* [Dataset excerpts]:
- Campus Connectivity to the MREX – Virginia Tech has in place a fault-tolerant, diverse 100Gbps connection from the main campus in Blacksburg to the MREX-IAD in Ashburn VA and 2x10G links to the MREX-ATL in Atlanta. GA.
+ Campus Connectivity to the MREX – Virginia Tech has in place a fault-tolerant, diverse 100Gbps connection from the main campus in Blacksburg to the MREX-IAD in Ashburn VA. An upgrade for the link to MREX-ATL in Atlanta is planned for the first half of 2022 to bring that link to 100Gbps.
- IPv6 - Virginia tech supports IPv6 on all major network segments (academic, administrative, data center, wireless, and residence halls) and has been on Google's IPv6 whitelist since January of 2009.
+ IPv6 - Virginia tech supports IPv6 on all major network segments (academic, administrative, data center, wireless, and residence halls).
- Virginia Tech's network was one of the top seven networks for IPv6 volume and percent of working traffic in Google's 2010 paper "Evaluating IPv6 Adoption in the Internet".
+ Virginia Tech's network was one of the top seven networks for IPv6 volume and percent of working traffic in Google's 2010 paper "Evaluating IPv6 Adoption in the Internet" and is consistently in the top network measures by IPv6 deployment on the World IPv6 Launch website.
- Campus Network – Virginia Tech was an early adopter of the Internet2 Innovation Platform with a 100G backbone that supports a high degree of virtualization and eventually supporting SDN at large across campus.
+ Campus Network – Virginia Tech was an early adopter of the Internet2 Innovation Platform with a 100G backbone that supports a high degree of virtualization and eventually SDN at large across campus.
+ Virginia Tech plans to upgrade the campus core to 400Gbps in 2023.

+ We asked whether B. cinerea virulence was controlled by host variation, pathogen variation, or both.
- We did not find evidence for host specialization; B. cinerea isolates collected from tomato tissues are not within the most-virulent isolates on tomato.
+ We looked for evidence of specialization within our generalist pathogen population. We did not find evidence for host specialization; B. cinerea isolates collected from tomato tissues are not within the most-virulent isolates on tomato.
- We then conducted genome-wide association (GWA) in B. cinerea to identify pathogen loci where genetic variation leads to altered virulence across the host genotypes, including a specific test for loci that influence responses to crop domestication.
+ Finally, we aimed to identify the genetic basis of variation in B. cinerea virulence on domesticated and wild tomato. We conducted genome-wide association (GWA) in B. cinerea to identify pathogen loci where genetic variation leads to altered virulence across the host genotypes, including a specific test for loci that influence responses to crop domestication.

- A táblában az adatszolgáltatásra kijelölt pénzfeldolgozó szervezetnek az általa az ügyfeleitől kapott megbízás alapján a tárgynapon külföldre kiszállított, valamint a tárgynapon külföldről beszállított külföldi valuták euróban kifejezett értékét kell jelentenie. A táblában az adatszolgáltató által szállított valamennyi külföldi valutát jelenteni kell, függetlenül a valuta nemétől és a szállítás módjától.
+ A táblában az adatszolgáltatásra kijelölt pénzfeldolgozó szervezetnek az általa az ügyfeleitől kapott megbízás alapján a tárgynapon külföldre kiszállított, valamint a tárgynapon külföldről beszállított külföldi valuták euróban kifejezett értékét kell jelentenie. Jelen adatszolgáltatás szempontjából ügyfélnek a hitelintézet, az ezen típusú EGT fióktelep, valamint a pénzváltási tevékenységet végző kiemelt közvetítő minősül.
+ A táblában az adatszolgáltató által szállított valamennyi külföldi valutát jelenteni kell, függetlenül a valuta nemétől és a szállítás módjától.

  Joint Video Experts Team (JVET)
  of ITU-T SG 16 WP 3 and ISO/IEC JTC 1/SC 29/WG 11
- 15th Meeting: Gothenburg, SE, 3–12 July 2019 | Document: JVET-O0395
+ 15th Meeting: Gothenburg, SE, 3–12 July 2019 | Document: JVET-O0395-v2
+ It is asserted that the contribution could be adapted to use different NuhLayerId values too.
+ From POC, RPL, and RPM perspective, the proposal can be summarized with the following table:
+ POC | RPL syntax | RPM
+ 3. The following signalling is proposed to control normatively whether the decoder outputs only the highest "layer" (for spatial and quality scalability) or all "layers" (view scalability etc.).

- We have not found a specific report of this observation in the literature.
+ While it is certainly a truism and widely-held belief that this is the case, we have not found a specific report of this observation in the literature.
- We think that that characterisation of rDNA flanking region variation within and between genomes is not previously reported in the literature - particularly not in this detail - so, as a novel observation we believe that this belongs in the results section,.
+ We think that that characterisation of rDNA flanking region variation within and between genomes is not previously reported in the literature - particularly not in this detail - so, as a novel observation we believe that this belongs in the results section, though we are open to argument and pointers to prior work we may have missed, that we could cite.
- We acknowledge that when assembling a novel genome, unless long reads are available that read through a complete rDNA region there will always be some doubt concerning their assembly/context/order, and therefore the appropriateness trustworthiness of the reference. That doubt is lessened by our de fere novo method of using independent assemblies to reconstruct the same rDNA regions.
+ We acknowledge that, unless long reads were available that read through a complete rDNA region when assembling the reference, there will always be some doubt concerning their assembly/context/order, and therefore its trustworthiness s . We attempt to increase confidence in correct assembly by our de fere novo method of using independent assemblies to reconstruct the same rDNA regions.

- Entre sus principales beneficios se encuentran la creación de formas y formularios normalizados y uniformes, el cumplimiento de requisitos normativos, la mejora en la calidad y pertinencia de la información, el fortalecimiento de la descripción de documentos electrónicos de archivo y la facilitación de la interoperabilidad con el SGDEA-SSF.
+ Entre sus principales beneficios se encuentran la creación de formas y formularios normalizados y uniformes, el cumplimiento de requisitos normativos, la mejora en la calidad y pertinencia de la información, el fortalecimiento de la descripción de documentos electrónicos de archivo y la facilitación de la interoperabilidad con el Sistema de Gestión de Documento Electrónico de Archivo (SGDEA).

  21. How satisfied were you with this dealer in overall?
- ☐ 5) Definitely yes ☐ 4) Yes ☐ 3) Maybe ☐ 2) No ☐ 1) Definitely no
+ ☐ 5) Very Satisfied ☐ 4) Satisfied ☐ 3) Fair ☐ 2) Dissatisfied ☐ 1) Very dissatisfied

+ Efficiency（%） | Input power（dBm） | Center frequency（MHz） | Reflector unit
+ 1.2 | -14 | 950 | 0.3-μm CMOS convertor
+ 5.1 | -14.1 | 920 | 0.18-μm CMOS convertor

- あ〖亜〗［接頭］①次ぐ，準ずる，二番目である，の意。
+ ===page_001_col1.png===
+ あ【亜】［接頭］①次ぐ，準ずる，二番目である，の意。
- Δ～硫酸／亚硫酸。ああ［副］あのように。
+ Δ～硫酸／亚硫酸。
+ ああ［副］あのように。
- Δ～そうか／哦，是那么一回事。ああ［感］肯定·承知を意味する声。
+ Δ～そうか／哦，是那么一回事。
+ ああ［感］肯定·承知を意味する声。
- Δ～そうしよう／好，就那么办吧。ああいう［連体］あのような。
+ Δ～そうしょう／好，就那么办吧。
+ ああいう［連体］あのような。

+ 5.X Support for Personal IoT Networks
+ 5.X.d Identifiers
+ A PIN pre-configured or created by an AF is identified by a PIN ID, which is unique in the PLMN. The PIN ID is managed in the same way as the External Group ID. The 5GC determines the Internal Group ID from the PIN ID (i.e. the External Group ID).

* [What you should do]: Whenever a line of the data includes the word "ああいう", show that line in full.

* [Written reply]:
- Δ～そうしよう／好，就那么办吧。ああいう［連体］あのような。
+ ああいう［連体］あのような。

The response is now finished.